§ Problem statement:
Pictures are to be left out; every line from the one that holds "and enable devices" to the end of the data is to be retyped exactly.

- - - - -

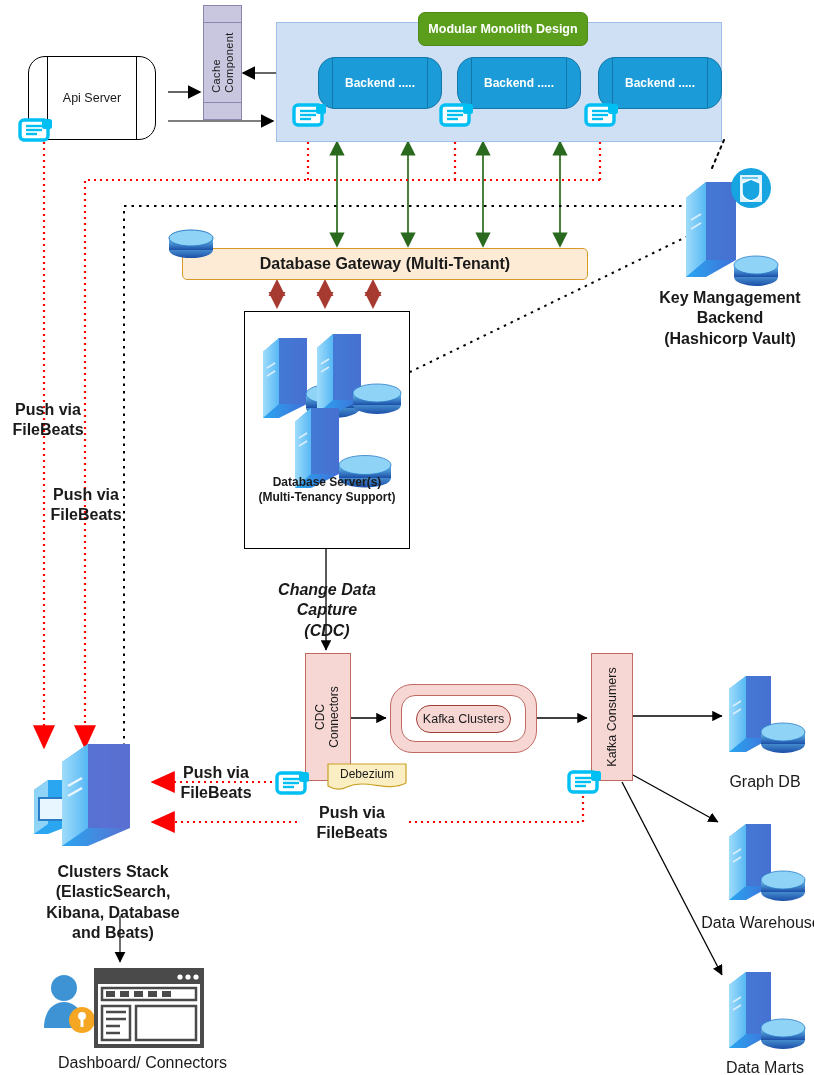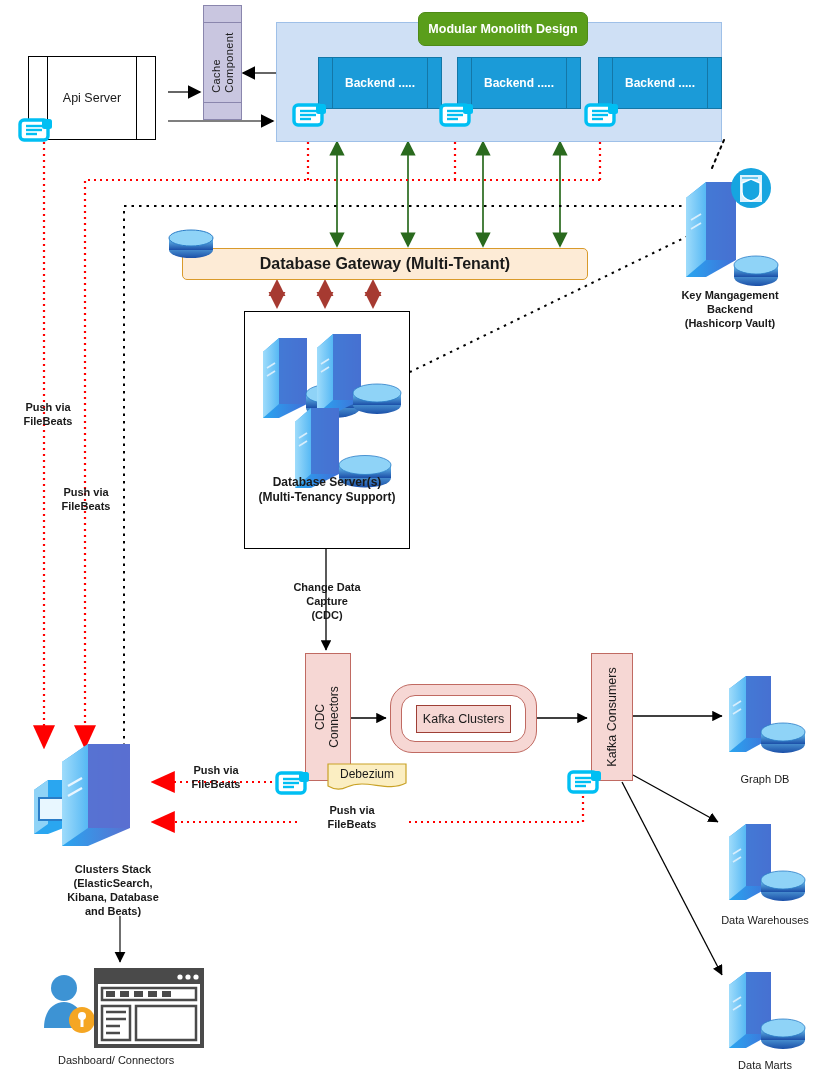"Backend ....." .ctr { border-radius: none -> 17px }
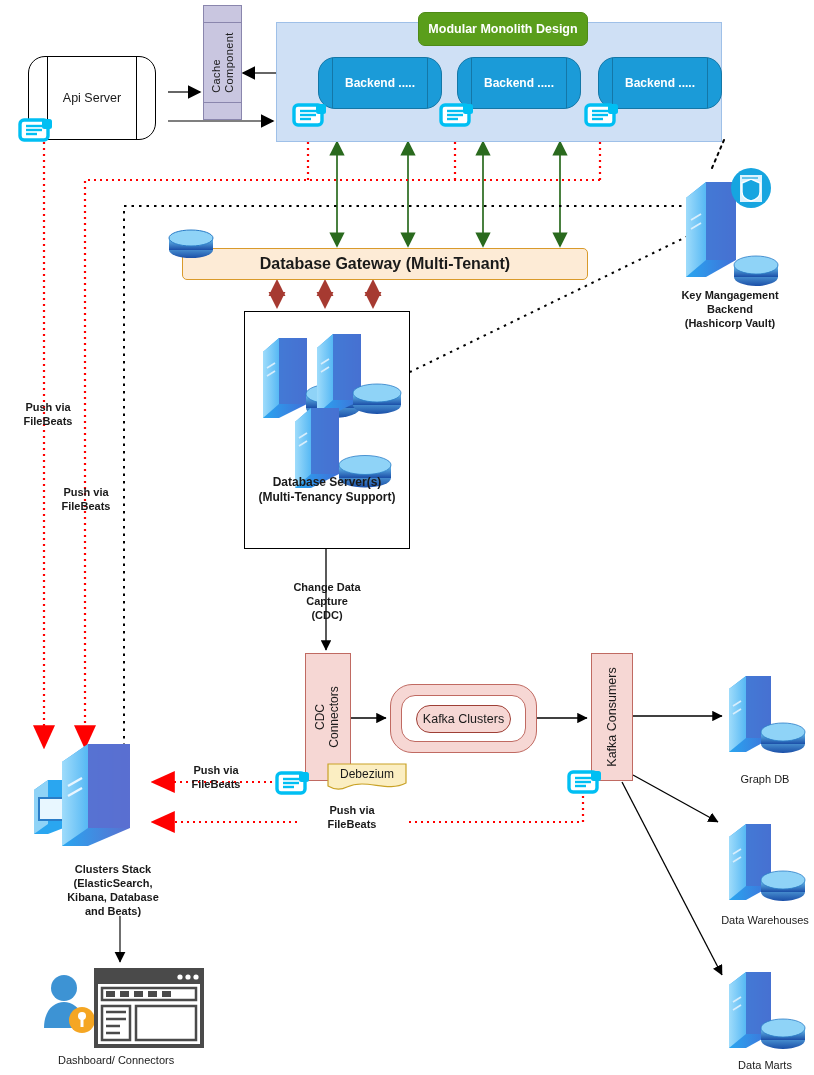"Key Mangagement" .lbl { font-size: 11px -> 16px }
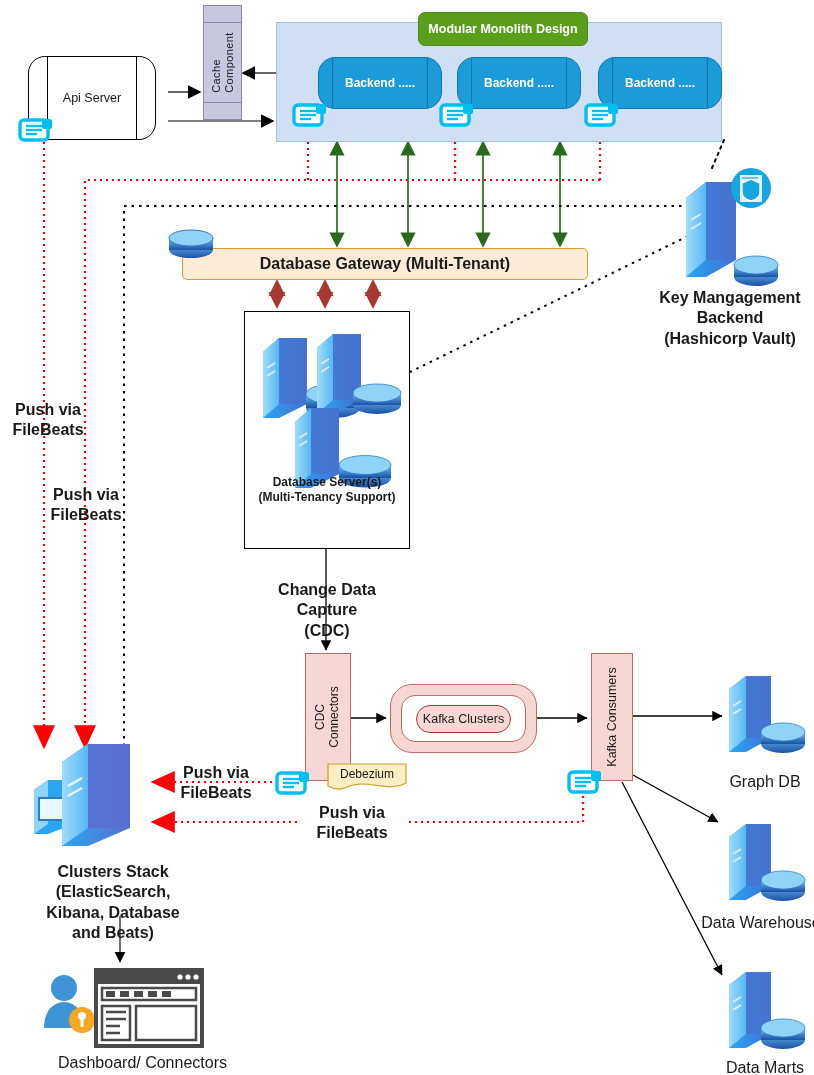"Change Data" div.abs { font-style: none -> italic }
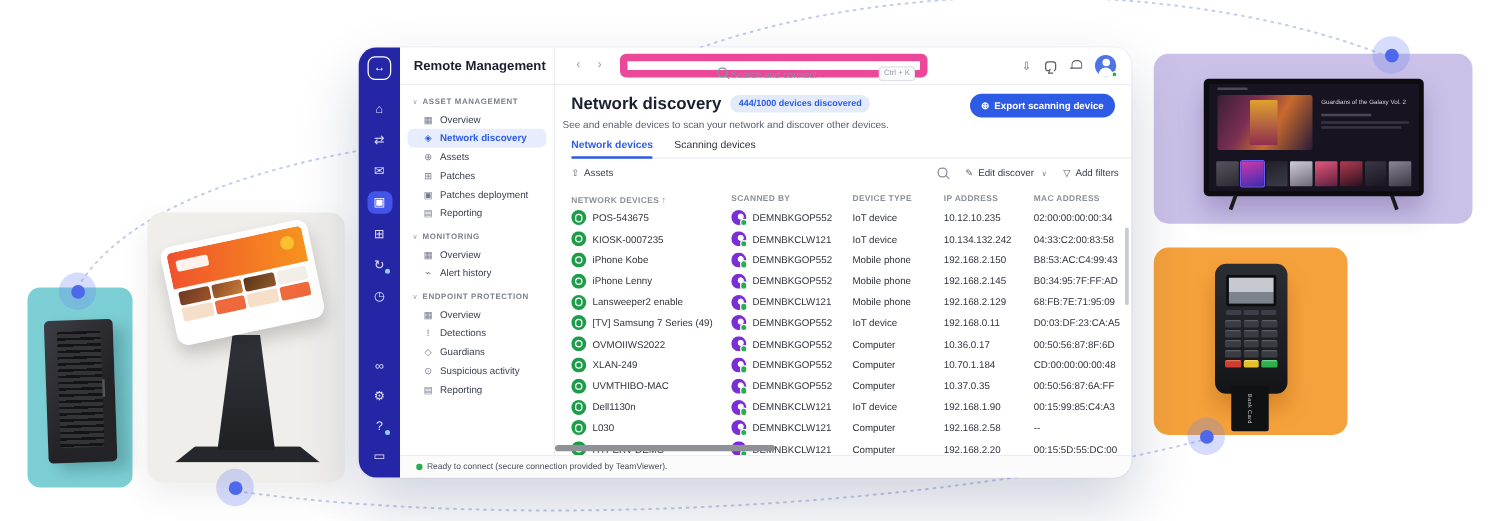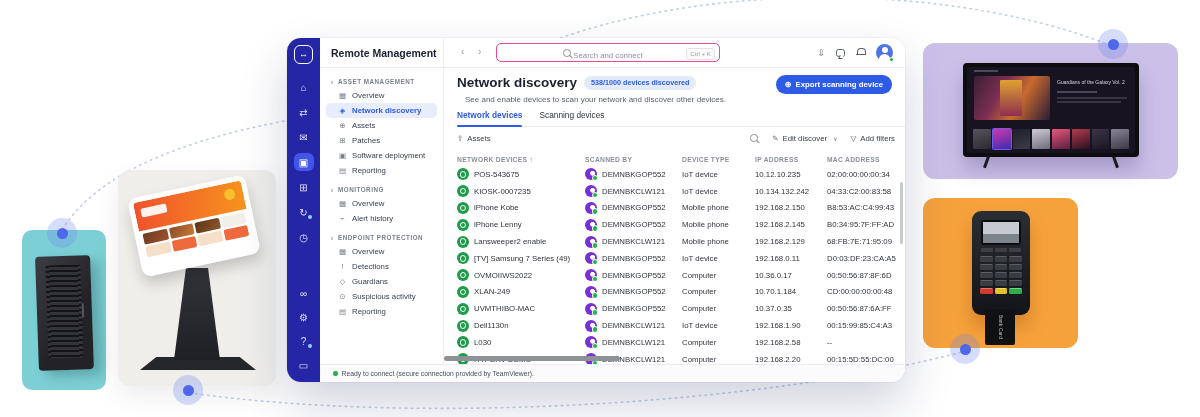"Search and connect" .searchbox { border: 1px solid #ec4899 -> 6px solid #ec4899; width: 224px -> 246px }
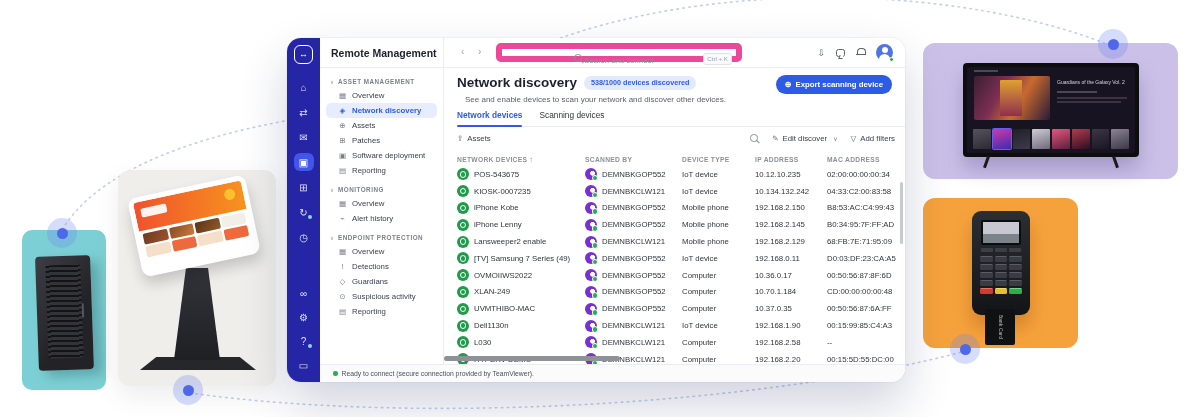"538/1000 devices discovered" span.badge { text: 538/1000 -> 444/1000 }
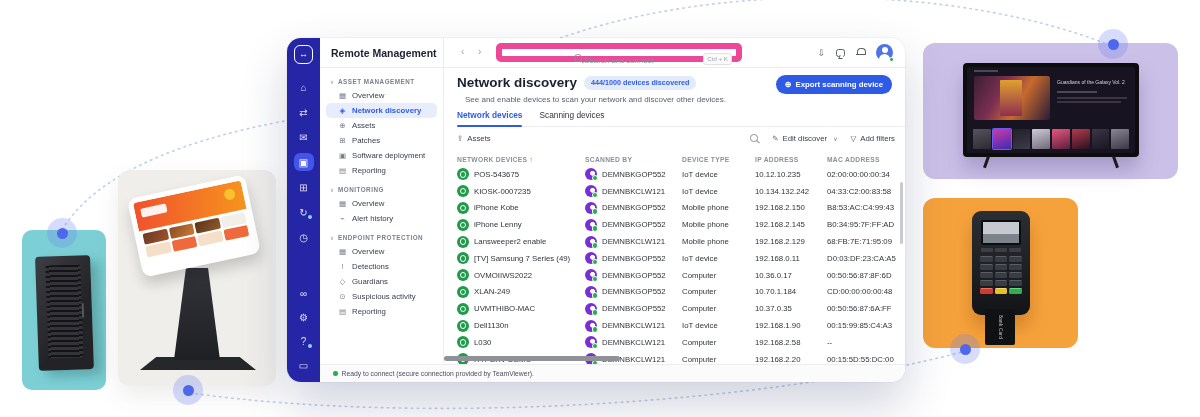"See and enable devices to" .subtitle { left: 21px -> 6px }
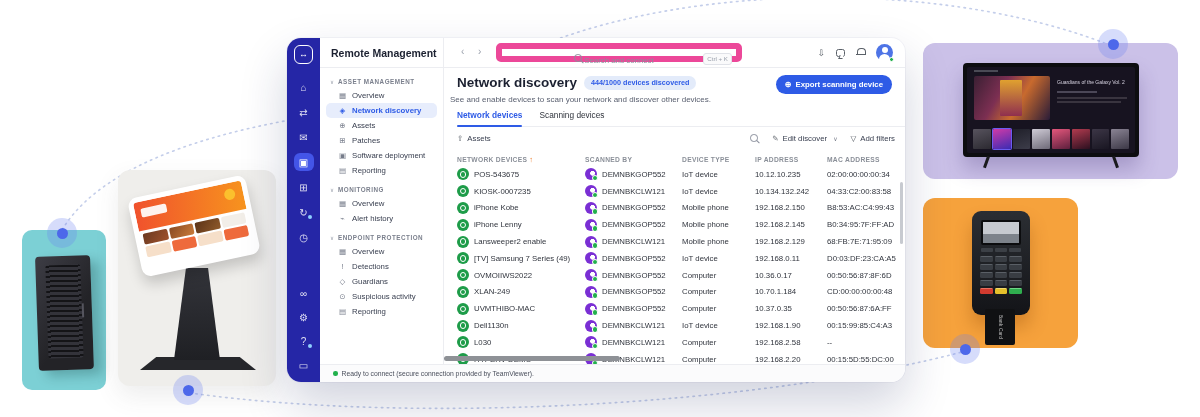"Software deployment" span.ni-label { text: Software -> Patches }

- - - - -

§ Finished exercise:
"See and enable devices to" .subtitle { left: 21px -> 6px }
"Software deployment" span.ni-label { text: Software -> Patches }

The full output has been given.